25 Years and 150 Million Pounds Later: Battery Recycling Through the Years - Environment+Energy Leader

25 Years and 150 Million Pounds Later: Battery Recycling Through the Years

by | Jun 17, 2019

 

The year: 1994. The world wide web was born, Yahoo! and Amazon launched, the first Sony PlayStation hit the market and Forrest Gump topped the box office list. It proved a year of innovation, with a sharp focus on technology and engaging the masses. This theme of innovation spurred five leading battery manufacturers to form what would be an industry leading organization to drive battery recycling awareness – Call2Recycle, Inc. Fast forward 25 years and while many factors have changed, the organization’s focus on consumer engagement and sustainability remains the same.

Seated in Safety

The last two and a half decades have dramatically impacted the recycling landscape, including battery recycling. Innate challenges – some old and new – have played a big role along the way.

To understand the journey, let’s start at the beginning.

Founded in March of 1994 as the Rechargeable Battery Recycling Corporation (now Call2Recycle, Inc.), the organization centered on battery stewardship to align with initial consumer battery recycling efforts. A key organizational goal was to keep cadmium out of the waste stream in support of the Resource Conservation and Recovery Act (RCRA). The 1996 Mercury Containing and Rechargeable Battery Act mitigated the threat of mercury and other 90s legislation banned the disposal of nickel cadmium (Ni-Cd) and small sealed lead acid (SSLA) batteries – underscoring the ever-present theme of responsible end-of-life battery management.

With the market shift to lithium ion (Li-Ion) batteries, new opportunities and challenges followed. A lighter and more powerful battery, incidents started to pop-up across the globe tied to lithium ion battery management. In line with this change and keeping safety top of mind, Call2Recycle® introduced a patent-pending flame-retardant box liner to provide an extra layer of safety to those individuals involved in the battery recycling process.

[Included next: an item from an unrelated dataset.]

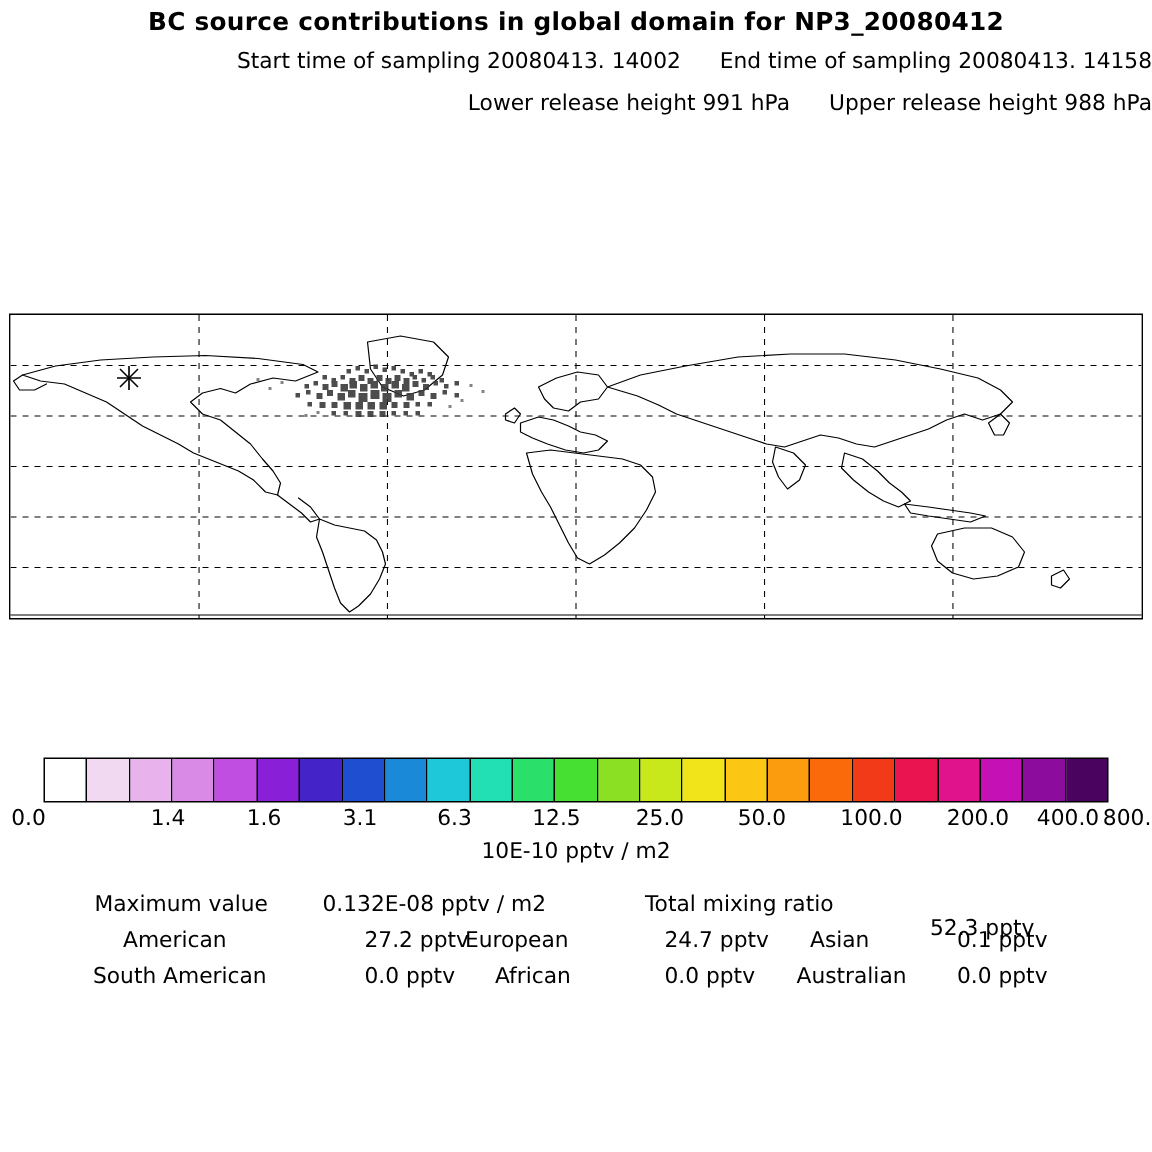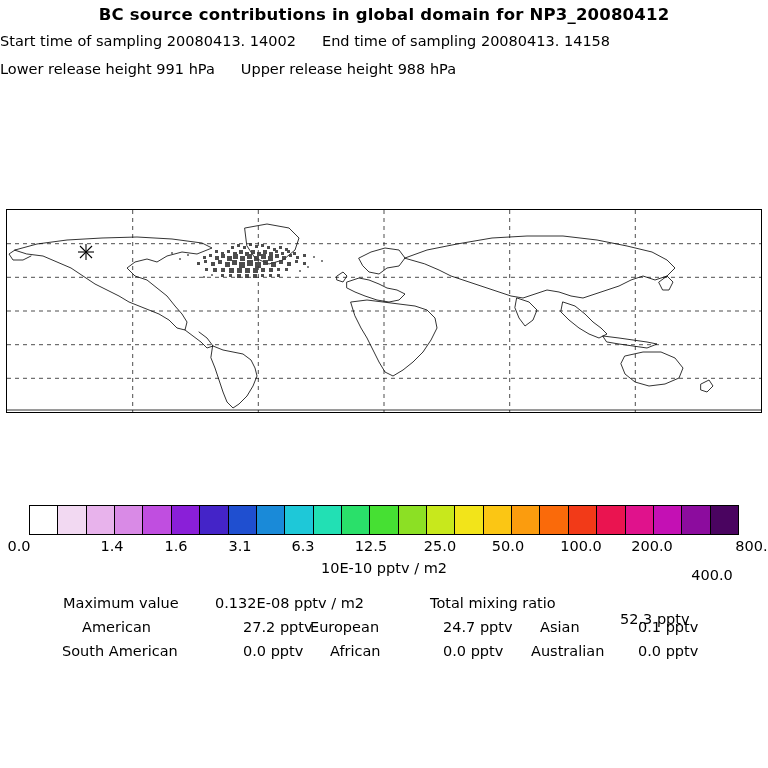"Start time of sampling 20080413." .subline { text-align: left -> right }
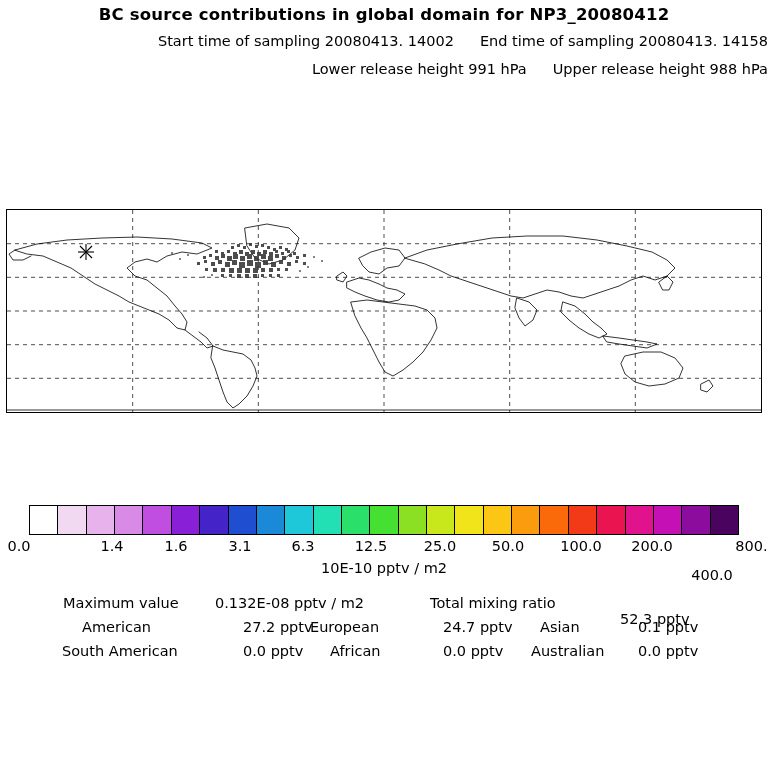"400.0" span { margin-top: 29px -> none }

And that group of individuals has grown over the years.

Historically, battery handling and management was siloed to the municipal and waste management industry. As electronics have become more portable and, in many instances, embedded, the responsibility is now expanding to consumers in terms of proper use and safe disposal of such products. The key to success: consumer education and awareness.

The Attention Factor

Consumer products like laptops, tablets, drones and power tools typically translate to entertainment and fun. But in instances where batteries that power these products are improperly managed, safety risks to people and property grow exponentially. So how do you engage consumers to protect those involved in the battery recycling journey? By creating and sharing attention-grabbing resources, which is an active practice by many battery manufacturers and take-back organizations.

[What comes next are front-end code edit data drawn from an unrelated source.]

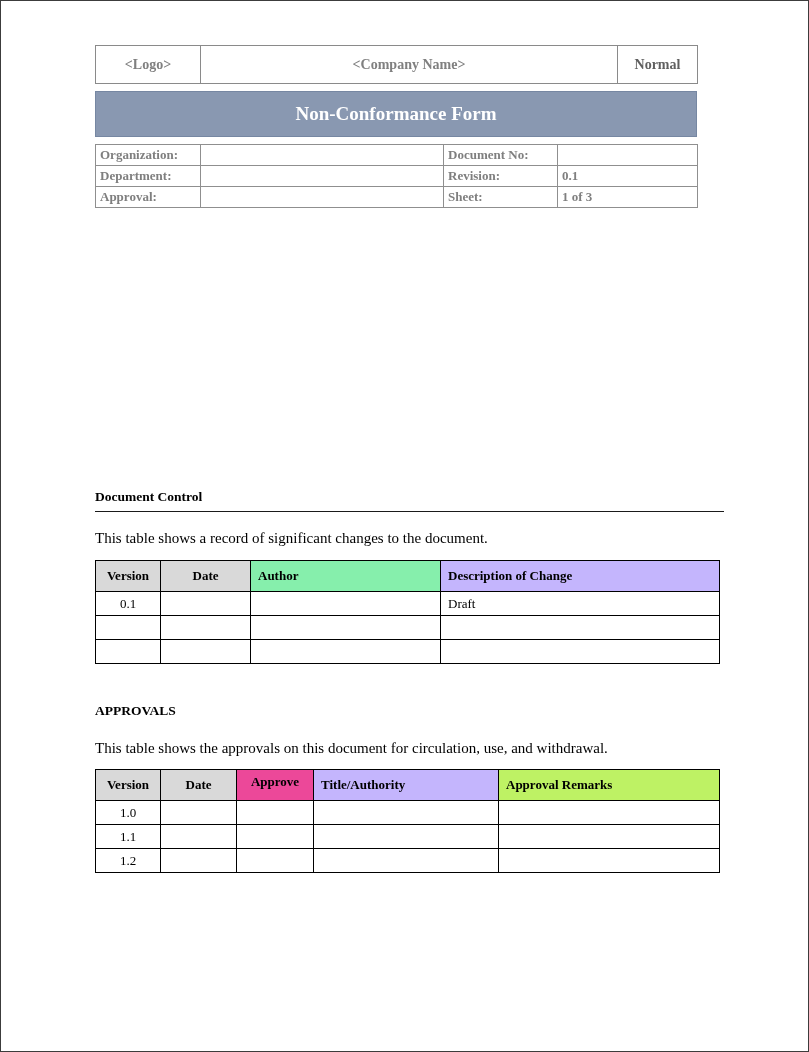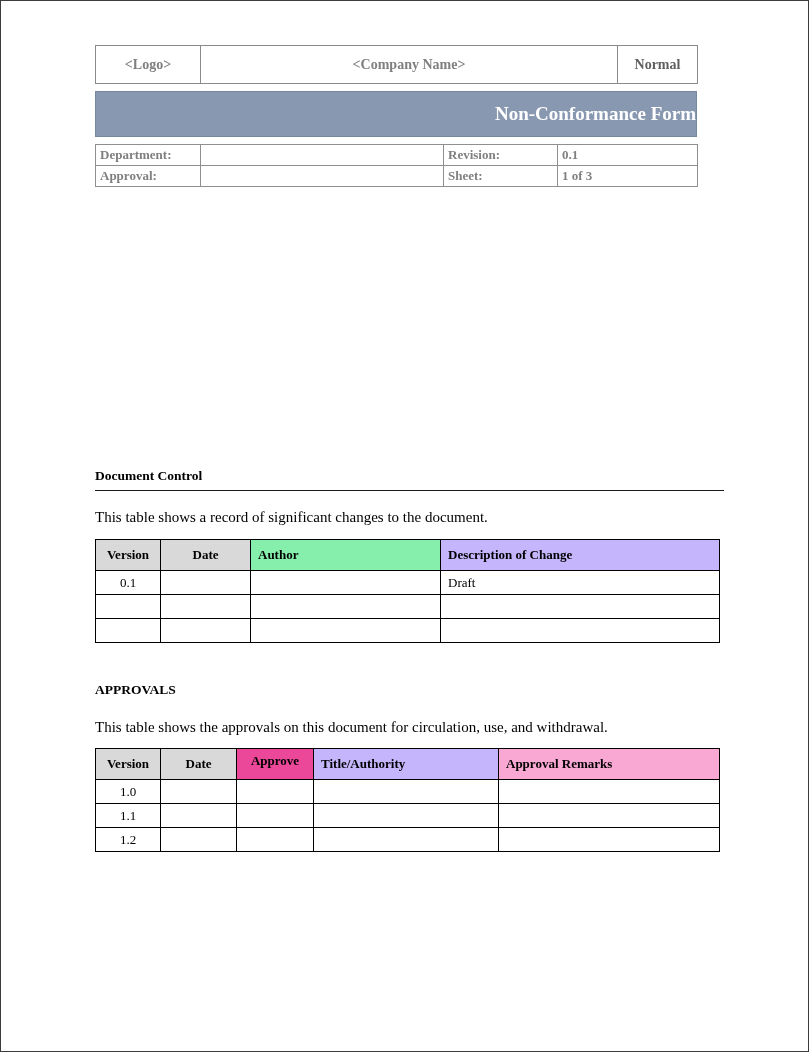"Non-Conformance Form" div.banner { justify-content: flex-end -> none }
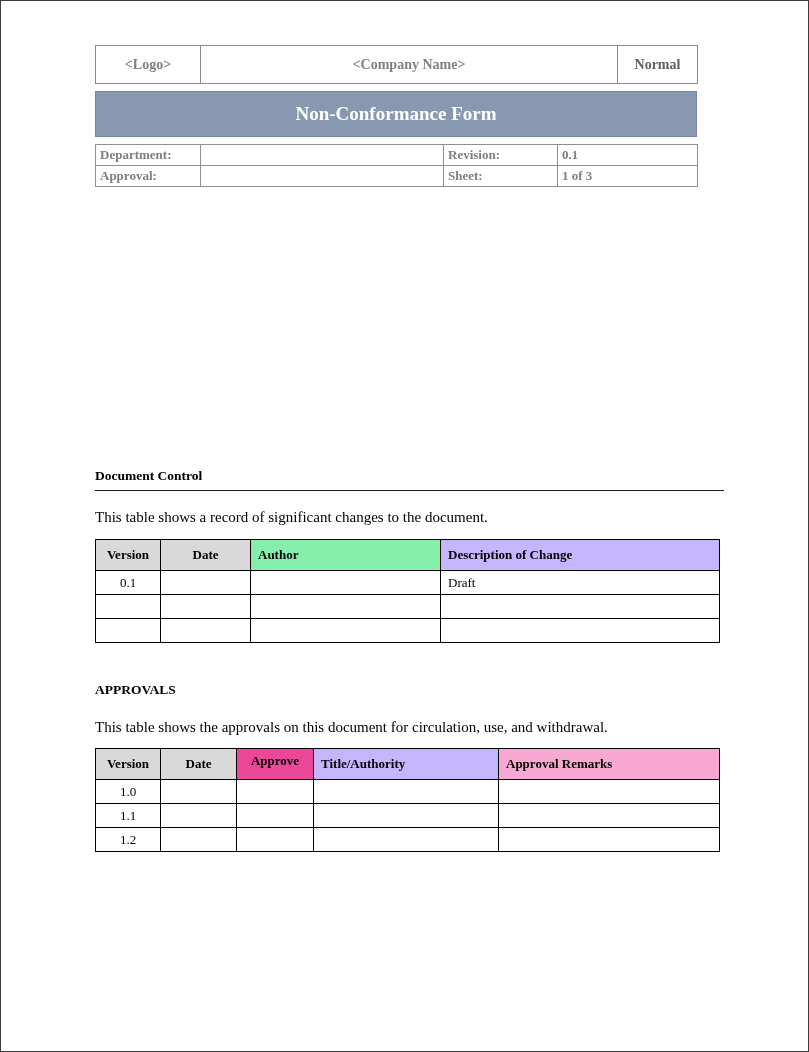"Organization:" tr { html: none -> <tr> <td>Organization:</td> <td></td> <td>Document No:</td> <td></td> </tr> }
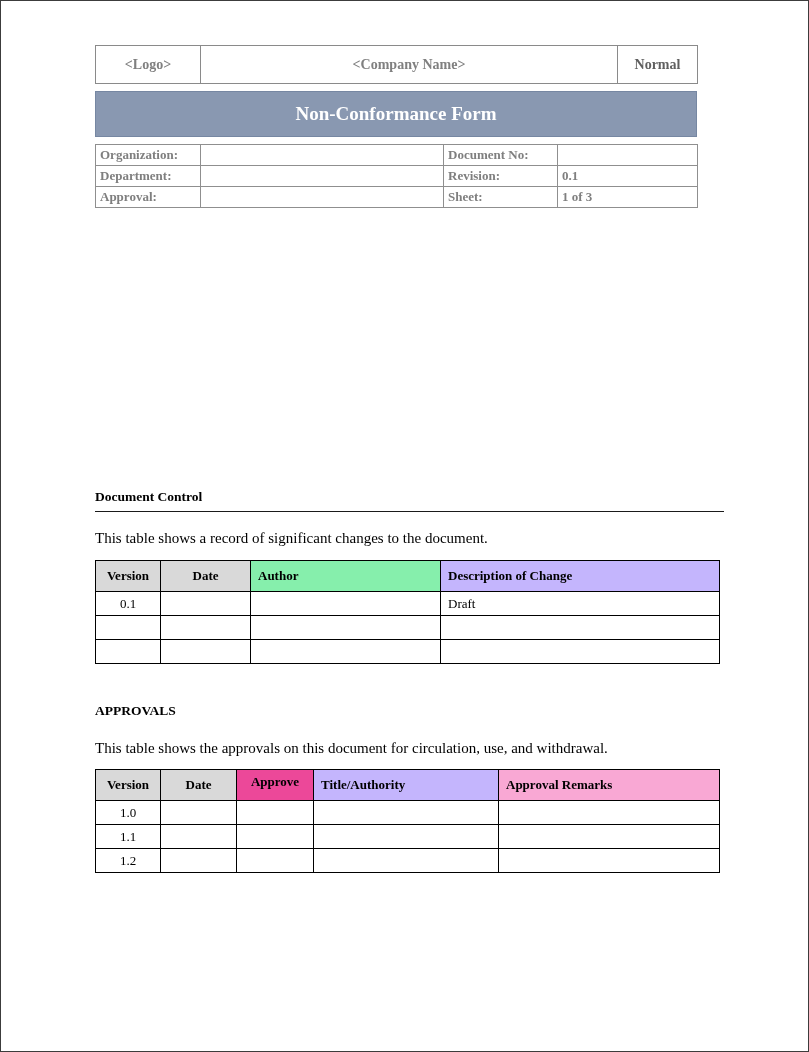"Approval Remarks" th.lft { background: #f9a8d4 -> #bef264 }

These types of consumer education campaigns are a cornerstone of the Call2Recycle program. Being able to share consistent steps and guidance on the safe handling, management and transport of batteries is essential to changing consumer behaviors. To make an impact, it’s important to understand industry trends.

Trends and Influences

Every decade – and year for that matter – brings trends that influence society. Those trends can create a lasting impact on the next generation and in the case of recycling, the improper management of specific materials (e.g. plastic packaging) is creating an environmental epidemic. Add to that China’s ban on imported recyclables in addition to India’s ban on plastic scrap import and it’s clear that we as a country need to clean up our act – literally.

But make no mistake, there are wheels in motion and active efforts to solve the recycling crisis. Manufacturers and organizations across the globe are introducing sustainable packaging, rolling-out innovative ways to harness energy from waste and like Call2Recycle, are offering take-back programs.

Rep. Betty McCollum, chair of the interior, Environment and Related Agencies Appropriations Subcommittee has directed the EPA to develop an initiative tied to national standardization of recycling labels, spearheaded by Recycle Across America. And the Department of Energy recently announced a launch of a lithium ion battery recycling prize. While a step in the right direction, these programs alone are not enough.

On the consumer front, media headlines are spotlighting the trend of ‘wishful recycling’. This trend, where consumers place items they think are recyclable into their bins, is unknowingly contaminating all included materials. The intentions are good – consumers do want to recycle and help the planet. The reality is that there is disparate and oftentimes confusing information available on how to successfully recycle products, which can vary by city, state and region.

Which brings us back to consumer education. A mainstay of Call2Recycle for 25 years and an ongoing path to influence positive consumer behavior.

Charging Forward

We’re now in the middle of 2019: the era of information overload and shrinking attention spans. Much has changed and as witnessed over the last 25 years, challenges to battery recycling are ever-present. Removing the barriers to responsible recycling is at the heart of the issue. Through stakeholder collaboration and education, we can jointly share the responsibility of battery recycling and accelerate the rate of collections for the next 25 years.